Task goal:
The records follow. Filter them to the lines that hold "code".

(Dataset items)
>>>
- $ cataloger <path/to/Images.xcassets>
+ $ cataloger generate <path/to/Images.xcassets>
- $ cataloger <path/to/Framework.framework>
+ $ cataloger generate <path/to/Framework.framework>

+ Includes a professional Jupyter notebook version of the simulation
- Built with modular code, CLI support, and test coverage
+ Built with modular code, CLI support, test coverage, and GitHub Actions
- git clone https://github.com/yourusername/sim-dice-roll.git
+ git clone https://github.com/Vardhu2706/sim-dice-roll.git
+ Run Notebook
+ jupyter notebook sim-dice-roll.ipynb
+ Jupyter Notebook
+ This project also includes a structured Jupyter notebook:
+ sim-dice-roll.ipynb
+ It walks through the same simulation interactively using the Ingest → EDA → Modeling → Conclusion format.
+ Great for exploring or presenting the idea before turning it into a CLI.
<<<
>>>
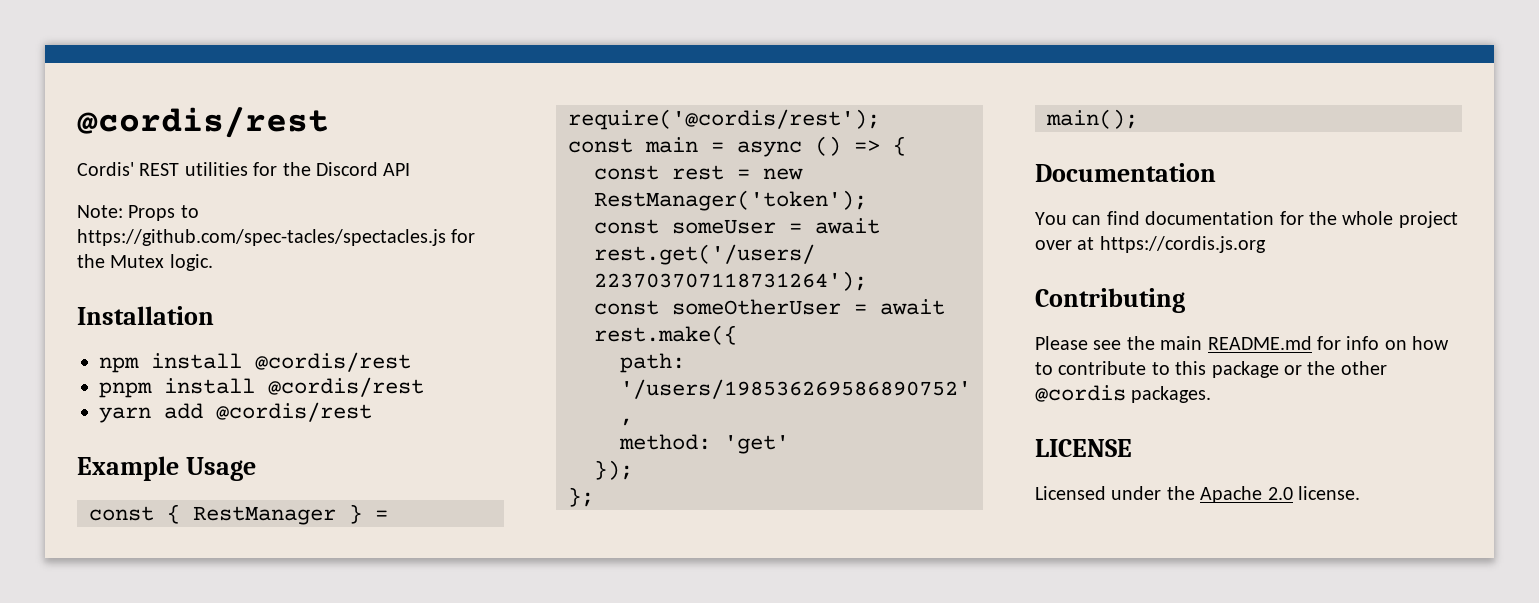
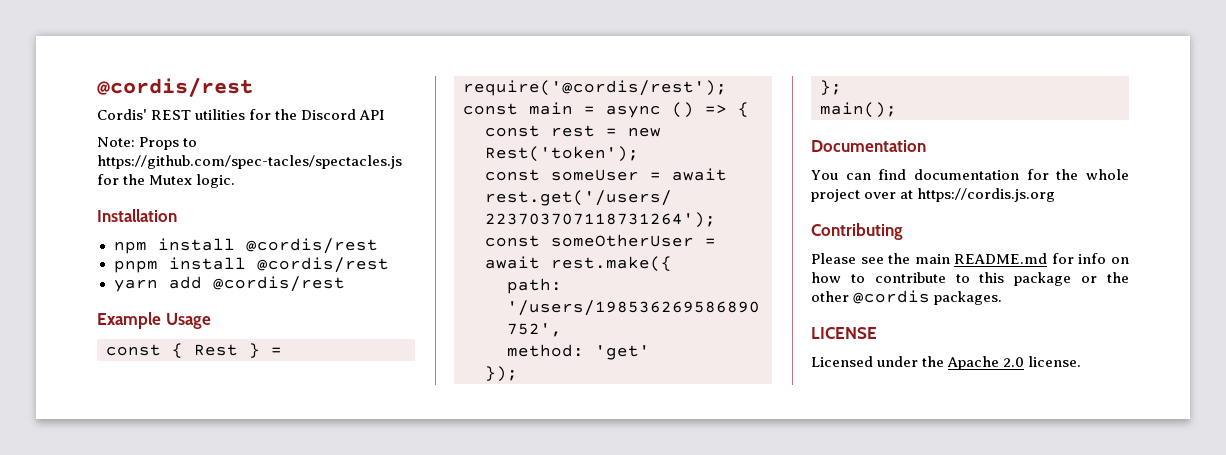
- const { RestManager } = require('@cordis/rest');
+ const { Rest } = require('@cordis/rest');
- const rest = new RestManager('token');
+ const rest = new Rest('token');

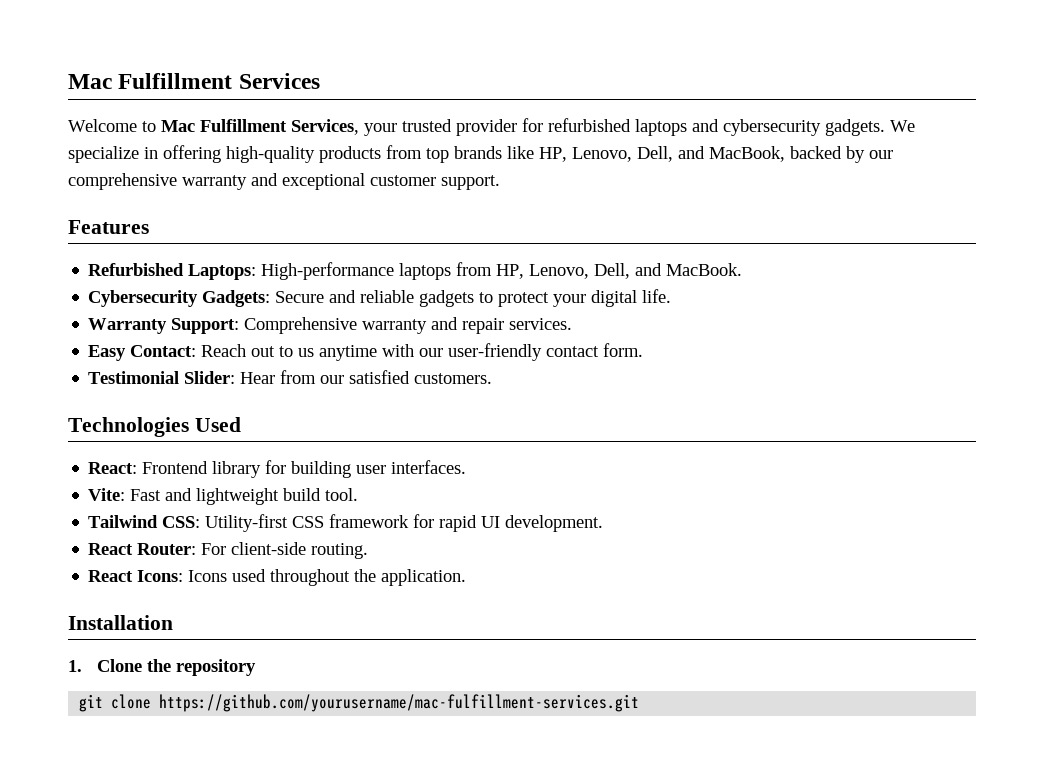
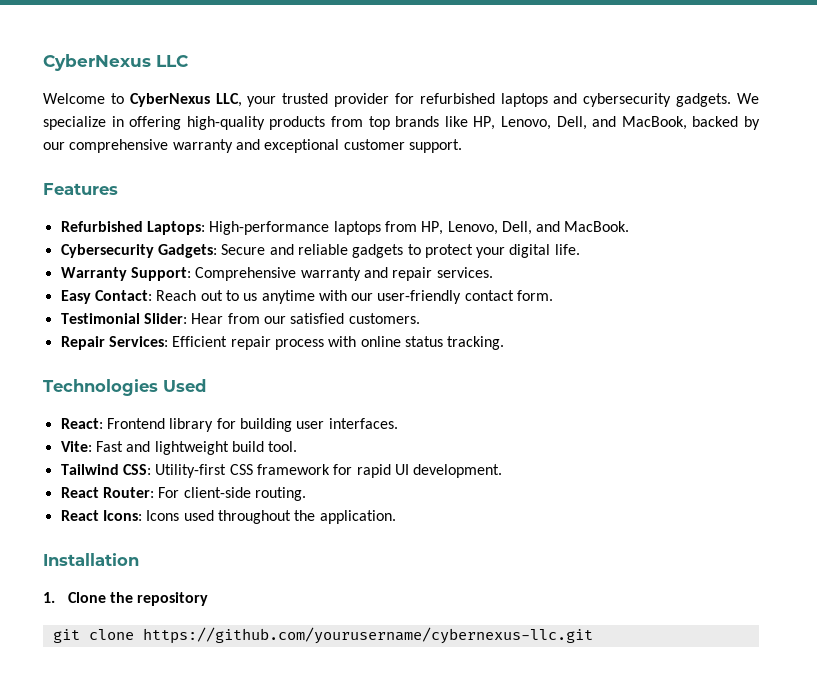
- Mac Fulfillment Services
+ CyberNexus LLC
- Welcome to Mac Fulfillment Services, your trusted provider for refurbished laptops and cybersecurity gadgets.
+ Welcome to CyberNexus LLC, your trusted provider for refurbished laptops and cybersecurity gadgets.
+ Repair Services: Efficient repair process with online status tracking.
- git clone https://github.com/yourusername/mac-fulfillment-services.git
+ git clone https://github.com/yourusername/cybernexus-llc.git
<<<
>>>
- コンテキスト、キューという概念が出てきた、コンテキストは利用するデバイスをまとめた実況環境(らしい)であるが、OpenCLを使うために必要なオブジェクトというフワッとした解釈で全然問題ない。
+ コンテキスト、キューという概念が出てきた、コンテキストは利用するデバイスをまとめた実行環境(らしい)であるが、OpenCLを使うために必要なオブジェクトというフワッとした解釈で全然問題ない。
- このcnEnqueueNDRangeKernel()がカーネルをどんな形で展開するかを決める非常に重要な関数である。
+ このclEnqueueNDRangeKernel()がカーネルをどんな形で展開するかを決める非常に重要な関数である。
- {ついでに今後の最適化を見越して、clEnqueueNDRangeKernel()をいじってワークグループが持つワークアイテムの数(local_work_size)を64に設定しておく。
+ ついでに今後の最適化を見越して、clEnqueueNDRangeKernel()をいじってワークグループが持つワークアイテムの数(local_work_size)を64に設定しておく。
<<<
Solution:
- Built with modular code, CLI support, and test coverage
+ Built with modular code, CLI support, test coverage, and GitHub Actions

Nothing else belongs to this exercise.